*** Opening SOURCE INFORMATION ***

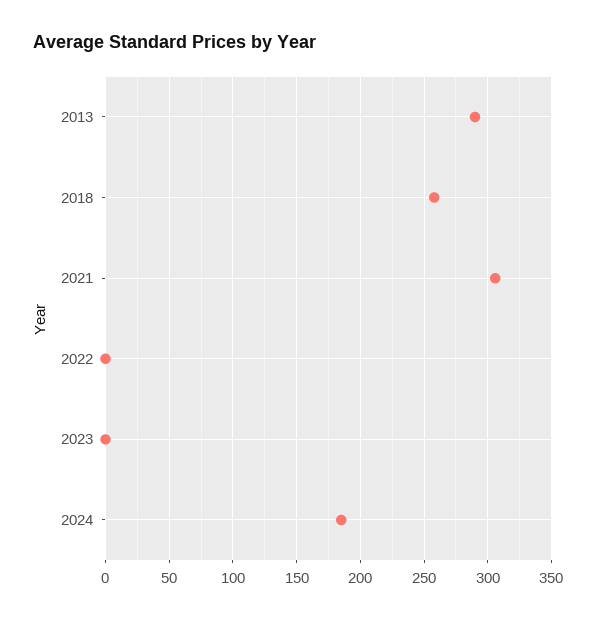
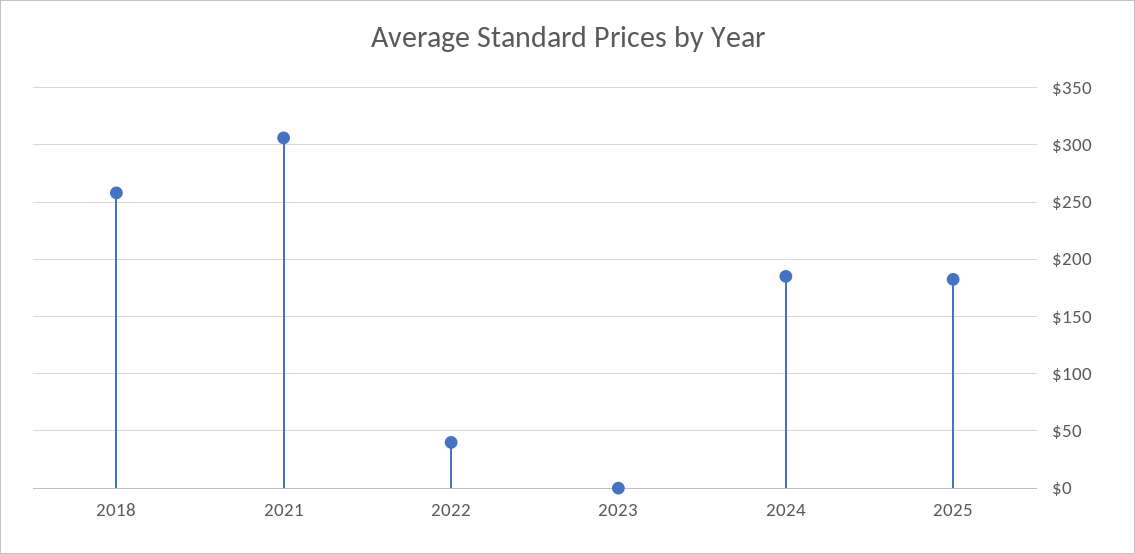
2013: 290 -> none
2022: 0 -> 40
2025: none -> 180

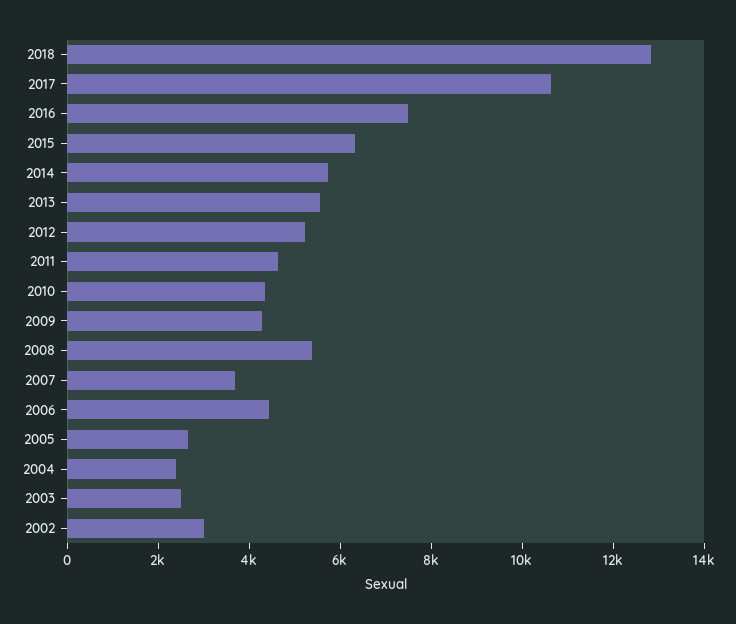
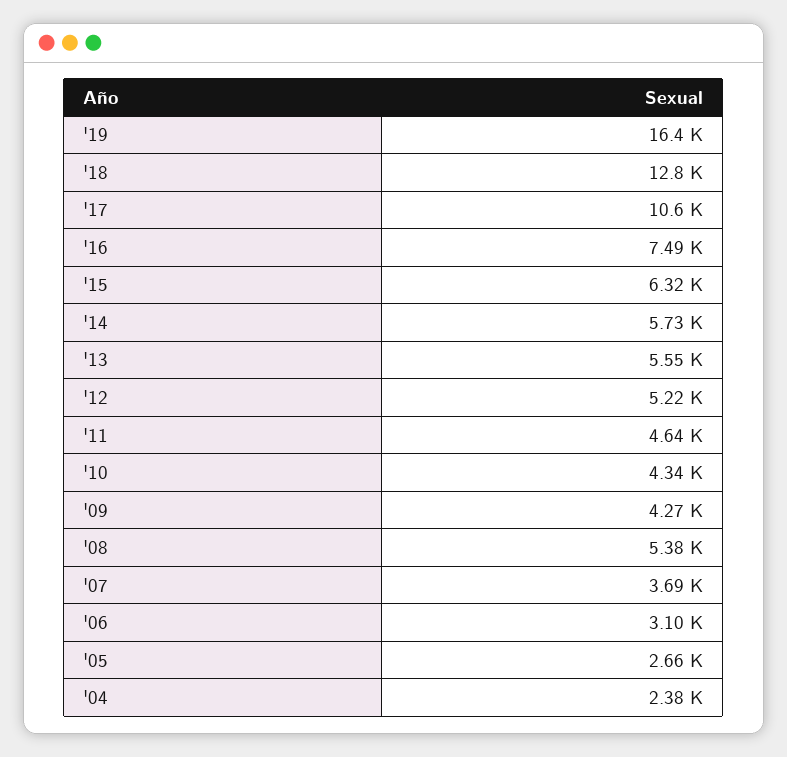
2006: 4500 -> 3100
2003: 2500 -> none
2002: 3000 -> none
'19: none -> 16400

*** Closing SOURCE INFORMATION ***
*** Opening SOURCE INFORMATION ***

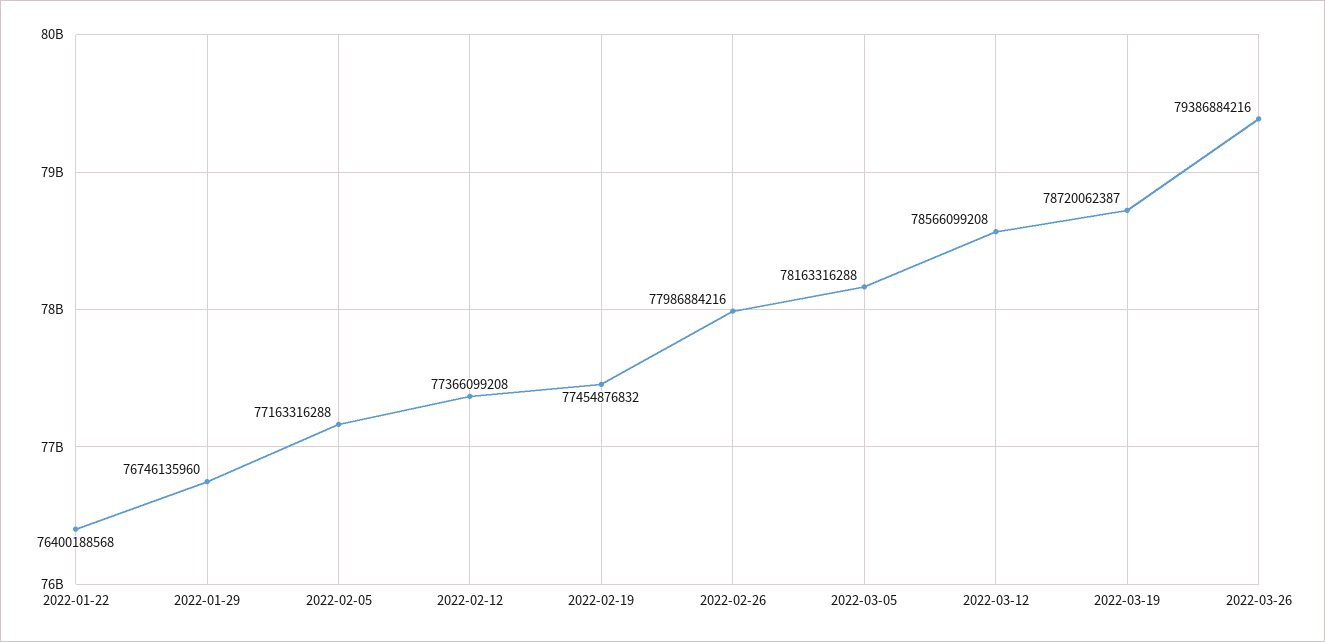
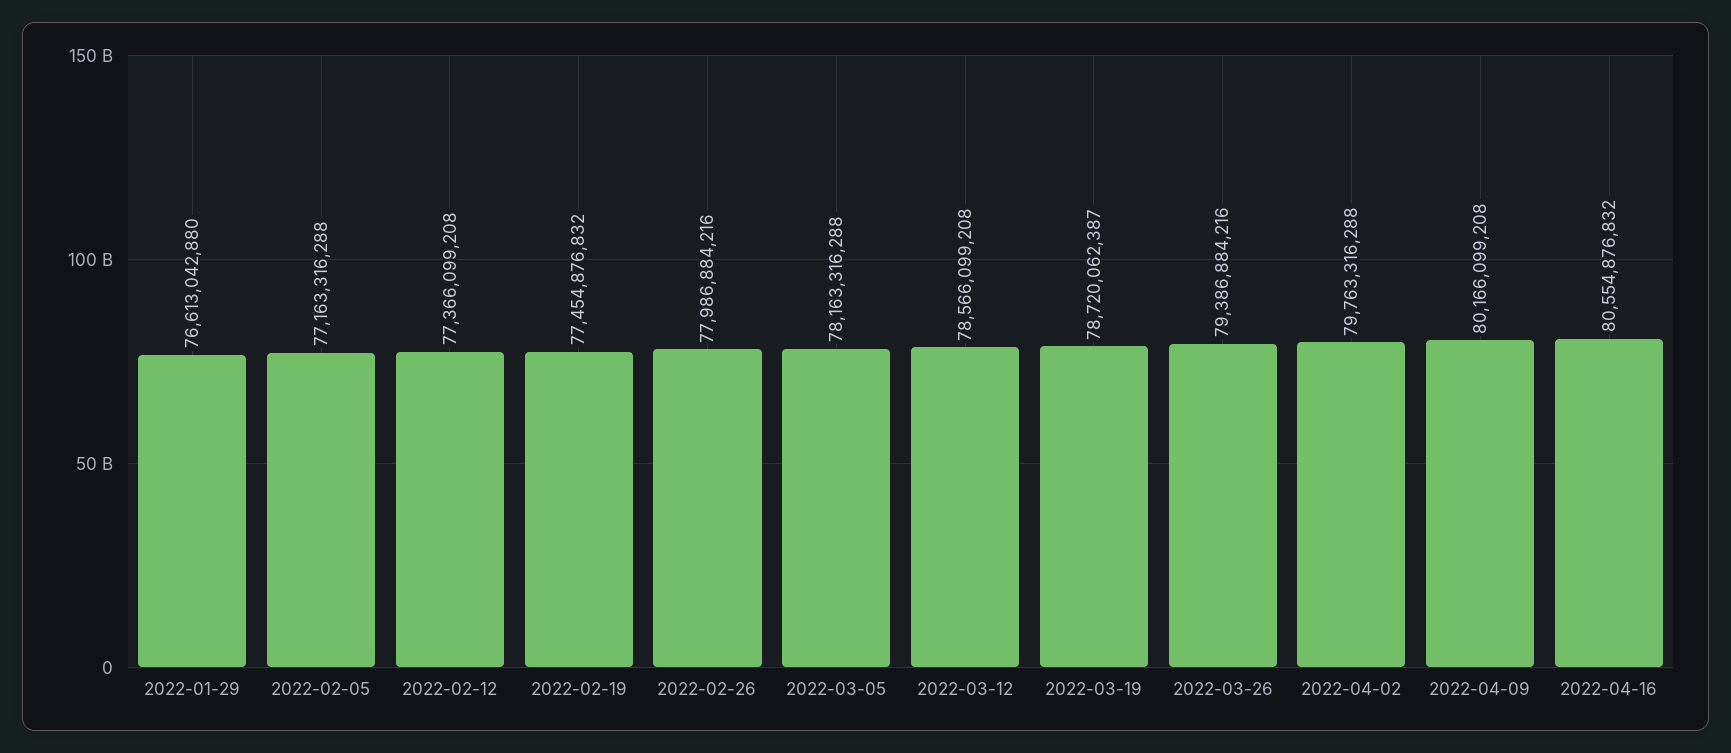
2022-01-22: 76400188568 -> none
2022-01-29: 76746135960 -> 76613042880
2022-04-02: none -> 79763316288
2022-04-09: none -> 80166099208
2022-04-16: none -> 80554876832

*** Closing SOURCE INFORMATION ***

- _ASSIGNMENT_
The answer must be the lines above from the one containing "2025: none -> 180" through the one containing "none -> 16400", reproduced exactly, with no pictures and nothing else.

- _EXPECTED ANSWER_
2025: none -> 180

2006: 4500 -> 3100
2003: 2500 -> none
2002: 3000 -> none
'19: none -> 16400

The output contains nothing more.